3 Ways COVID Changed Property Taxes

Cris K. O'Neall of Greenberg Traurig on new avenues for challenging property tax assessments.

Changes brought by the recent pandemic continue to impact the property tax regimes of many states. Clearly, COVID-19 greatly reduced property values and property tax revenues, particularly where real estate markets determine the fair market value used in setting assessments.

But the pandemic has had other far-reaching effects, some of which may continue for years to come. Here are three trends reshaping property tax dynamics, and ways taxpayers can use those factors to reduce their tax liability.

1. Downturn Horizons Extend (Will Things Ever Return to Normal?)

Many property types have experienced value declines over the past 18 months. The question is how much longer the declines will continue. For example, will hospitality property revenues and values rebound in 2023? Or 2024? Will consumers continue to make online purchases, as they were forced to do during the pandemic, forever abandoning the traditional brick-and-mortar retailing outlets usually found in power centers and shopping centers?

The difficulties in estimating time horizons for the recovery of real estate markets creates uncertainty. At the same time, it presents opportunities for short-term and longer-term property tax relief for many property owners and managers. This is particularly the case where pandemic-driven change has permanently changed markets and created "new normals" for some real estate subsectors.

2. Local Tax Authorities Offer More Leniency

When the pandemic commenced in spring 2020, property owners sought to extend the time within which property taxes had to be paid. Rather than penalize property owners for not paying by deeming them in default, many jurisdictions allowed property owners more time to pay, extending deadlines that were once thought unchangeable. Some jurisdictions extended deadlines for more than just payment: They gave taxpayers additional time to file property renditions, property tax appeals and exemption requests.

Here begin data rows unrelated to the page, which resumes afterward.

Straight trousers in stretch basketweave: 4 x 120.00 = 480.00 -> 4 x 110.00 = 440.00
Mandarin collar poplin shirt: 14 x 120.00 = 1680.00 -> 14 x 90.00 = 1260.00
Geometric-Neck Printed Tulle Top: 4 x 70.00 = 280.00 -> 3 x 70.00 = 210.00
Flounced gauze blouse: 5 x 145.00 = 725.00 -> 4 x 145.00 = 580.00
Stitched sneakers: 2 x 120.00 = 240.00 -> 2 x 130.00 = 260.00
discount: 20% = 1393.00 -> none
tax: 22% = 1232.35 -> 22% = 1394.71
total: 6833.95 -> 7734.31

While many tax advisors expected this leniency to cease following the worst of the pandemic, the opposite has happened. Some property tax jurisdictions continue to give taxpayers more time to pay and have extended deadlines to comply with filing requirements. An example of this is seen in the California State Board of Equalization's July announcement that it plans to author legislation giving the tax agency more power to extend deadlines under certain circumstances.

3. Restricted Access Drives Property Value Declines

COVID-19 has tested and perhaps expanded the valid reasons taxpayers can cite to prove property value declines and seek property tax reductions in many states. Prior to the pandemic, taxing jurisdictions were quite willing to grant property owners value reductions and property tax refunds for properties damaged by fire, earthquake, flood or other calamities. But such value reductions were always based on the physical condition of the property: If the calamity caused physical damage to the property, making it less useable, then a value reduction and tax refund would be granted.

The pandemic changed this. COVID-19 had the unique effect of making properties unusable and, therefore, less valuable solely due to restricted access. Public health concerns in general and government orders prohibiting citizens from frequenting public places depressed property values without inflicting any physical damage at all. Thus, government stay-at-home orders and public health fears made ghost towns of shopping centers, hotels and resorts, entertainment venues and other places where large crowds previously congregated. Almost overnight, the values of those properties greatly declined, sometimes to a fraction of pre-pandemic values.

Existing laws relating to property tax relief were not written to address restricted-access value declines. Nevertheless, many local assessors recognized the effect of pandemic-driven property value declines, including those caused by restricted access. Some taxing jurisdictions have even been proactive in reducing assessments due to downturns caused by COVID-19 in selected real estate markets, not waiting for taxpayers to file administrative appeals or lawsuits challenging property tax assessments. For example, California county assessors have asked commercial property owners to voluntarily submit valuation data early in the assessment cycle in order to reduce assessed values before the deadline for filing property tax appeals.

Despite recent real estate market value declines and efforts by local assessors to recognize such losses, the values of property tax rolls have continued to grow. In Los Angeles, the largest property tax jurisdiction in the U.S., the assessment roll increased by 6 percent during 2020, which was consistent with the preceding three years. Tax assessment rolls in San Francisco and San Diego hit record highs during 2020. Miami, Seattle and even Oklahoma City experienced similar increases. This stable growth of property tax rolls during the pandemic has allowed assessors to grant assessment relief to properties most affected by restricted access.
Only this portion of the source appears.